Добавить в цитаты Настройки чтения

Страница 13 из 186

— Просим к нашему костру сынка конюшего Маноле, — весело встретил его самый старший из крестьян. — Не побрезгуй отведать наших яств. У нас еще осталось монастырское вино. Надо допить остатки и домой отвезти, как положено, порожнюю посуду. Садись, боярский сын, не брезгуй простым людом.

— А я и не брезгую, добрый человек.

— Вот и ладно. Приложись к кувшину и будь здрав сегодня и во веки веков. Была у меня дума ныне зайти к господарю Штефану, да заробел чего-то. А хотел я просить его: сделай меня, государь, волком. Рассмеялся бы князь и сразу смекнул, что я хочу попасть в бояре.

Ионуц счел за благо рассмеяться. Потом подумал, что должен рассердиться на эти дерзкие слова пахаря, но вино развеселило и смягчило его.

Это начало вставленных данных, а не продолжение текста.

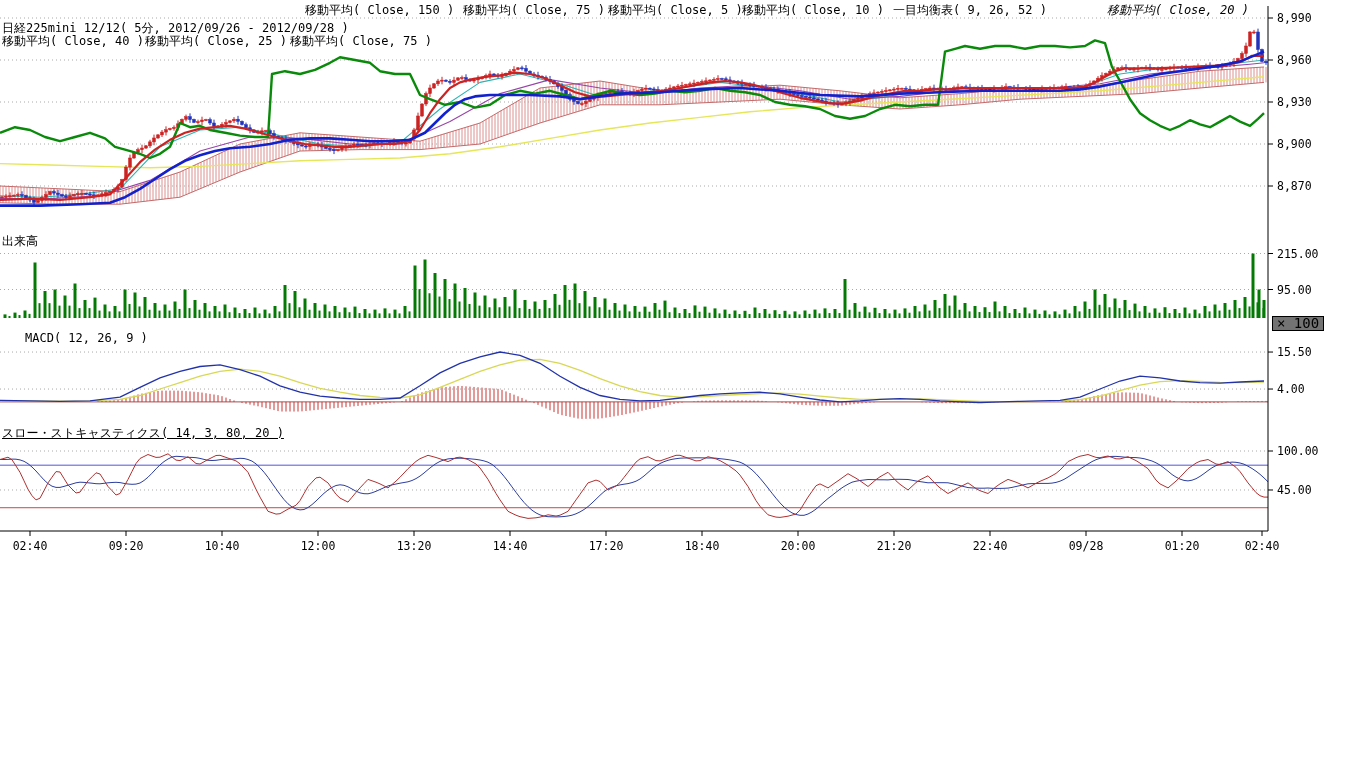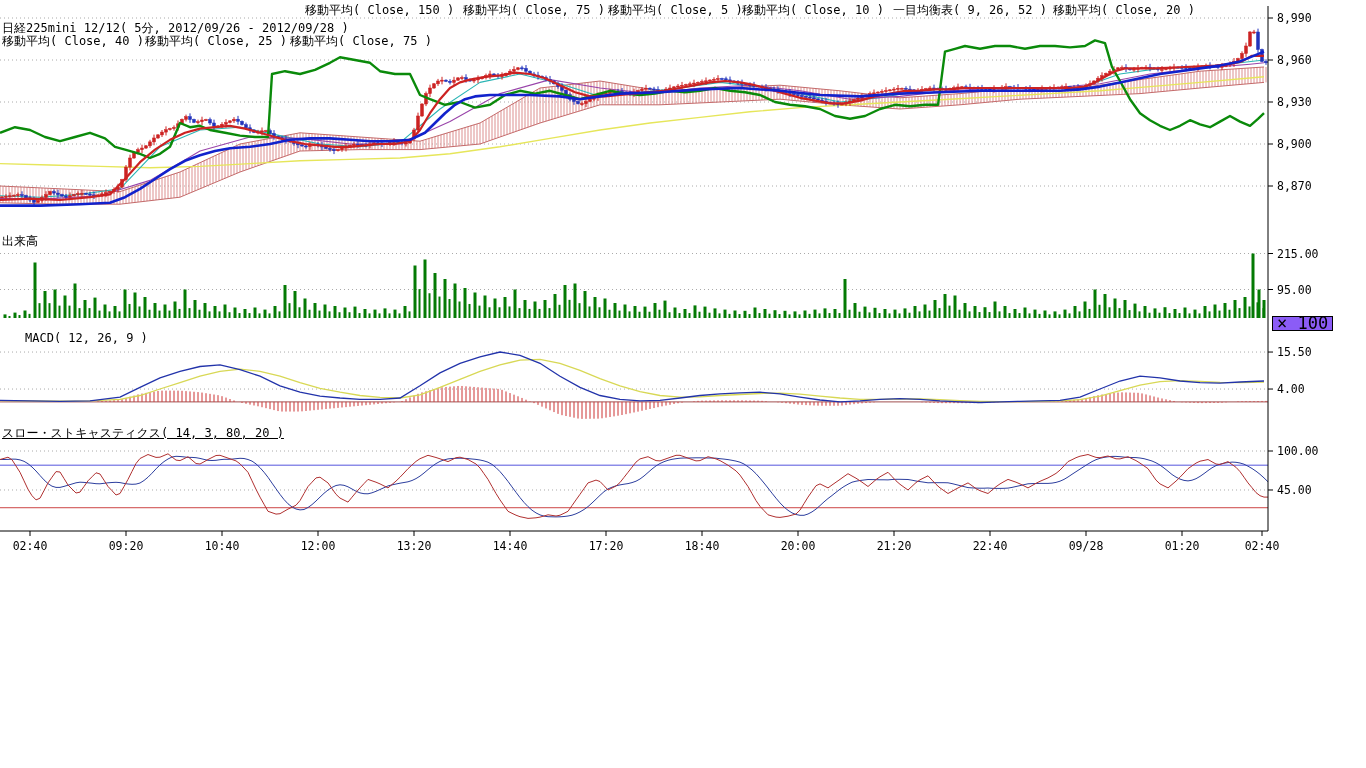--- a/index.html
+++ b/index.html
@@ -3,28 +3,28 @@
 <meta charset="utf-8">
 <style>
   html,body{margin:0;padding:0;background:#fff;}
   body{width:1366px;height:768px;position:relative;overflow:hidden;
        font-family:"DejaVu Sans Mono","Liberation Mono",monospace;color:#000;}
   #chart-canvas{position:absolute;left:0;top:0;z-index:1;}
   #chart-canvas text{font-family:"DejaVu Sans Mono","Liberation Mono",monospace;font-size:11.5px;fill:#000;}
   .hdr{position:absolute;z-index:3;font-size:12px;white-space:pre;line-height:14px;}
   .r1{top:3px;} .r2{top:34px;}
   .h1-0{left:2px;margin-top:18px;} .h1-1{left:305px;} .h1-2{left:463px;} .h1-3{left:608px;text-align:center;}
-  .h1-4{left:742px;} .h1-5{left:893px;} .h1-6{left:1053px;}
+  .h1-4{left:742px;} .h1-5{left:893px;} .h1-6{left:1107px;font-style:italic;}
   .h2-0{left:2px;} .h2-1{left:145px;} .h2-2{left:290px;}
   .plabel{position:absolute;z-index:3;font-size:12px;white-space:pre;}
   #vol-label{left:2px;top:233px;font-family:Liberation Mono, monospace;}
   #macd-label{left:2px;top:331px;margin-left:23px;}
   #stoch-label{left:2px;top:425px;text-decoration:underline;}
   #mult-box{position:absolute;z-index:3;left:1272px;top:316px;border:1px solid #000;
-            background:#8b5cf6;font-size:17px;line-height:13px;padding:0 4px;white-space:pre;}
+            background:#737373;font-size:14px;line-height:13px;padding:0 4px;white-space:pre;}
 </style>
 </head>
 <body>
 
 <div class="app">
 
   <svg id="chart-canvas" width="1366" height="768">
       <g>
         <line x1="0" y1="18" x2="1268" y2="18" stroke="#aaaaaa" stroke-width="1" stroke-dasharray="1,3"></line>
         <line x1="1268" y1="18" x2="1273" y2="18" stroke="#000000" stroke-width="1"></line>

— Сказал бы я и другую притчу нашему молодому гостю — насчет женского пола, — продолжал шутник. — А за мою просьбу господарю не гневайся, боярский сын. Я ведь знаю твоего родителя, конюшего Маноле, не раз служил я ему, и, бывало, с пользой. Будь у господаря поболе таких слуг, как его милость конюший Маноле Черный, так нечего было бы делать судам да боярам. И меч бы отдохнул, и шестопер покрылся бы ржавчиной. Гляжу я на этого отрока — ну, вылитый родитель! Пошли тебе господь здоровья и любовной удачи. Не смущайся, а хочется мне рассказать твоей милости случай, приключившийся в те времена, когда я еще перемахивал ночами через чужие плетни. Была у меня умница зазноба, выданная за дурня, — вот и стряслась со мной чудасия. Условились мы с любушкой, что я загляну к ней вечерком. Муж-то, заика и дурень, уехал на мельницу и должен был воротиться, как всегда, на другой день. Не знаю, как там у него вышло, только вернулся он раньше. А я, по уговору, перемахнул через забор, постучался и мужниным голосом говорю: «От-открой, Са-саломия!» А хозяин с печи поднимает взъерошенную голову и кричит: «Слышь, жена, поди отвори, кажись, я о-опять вернулся с мельницы!»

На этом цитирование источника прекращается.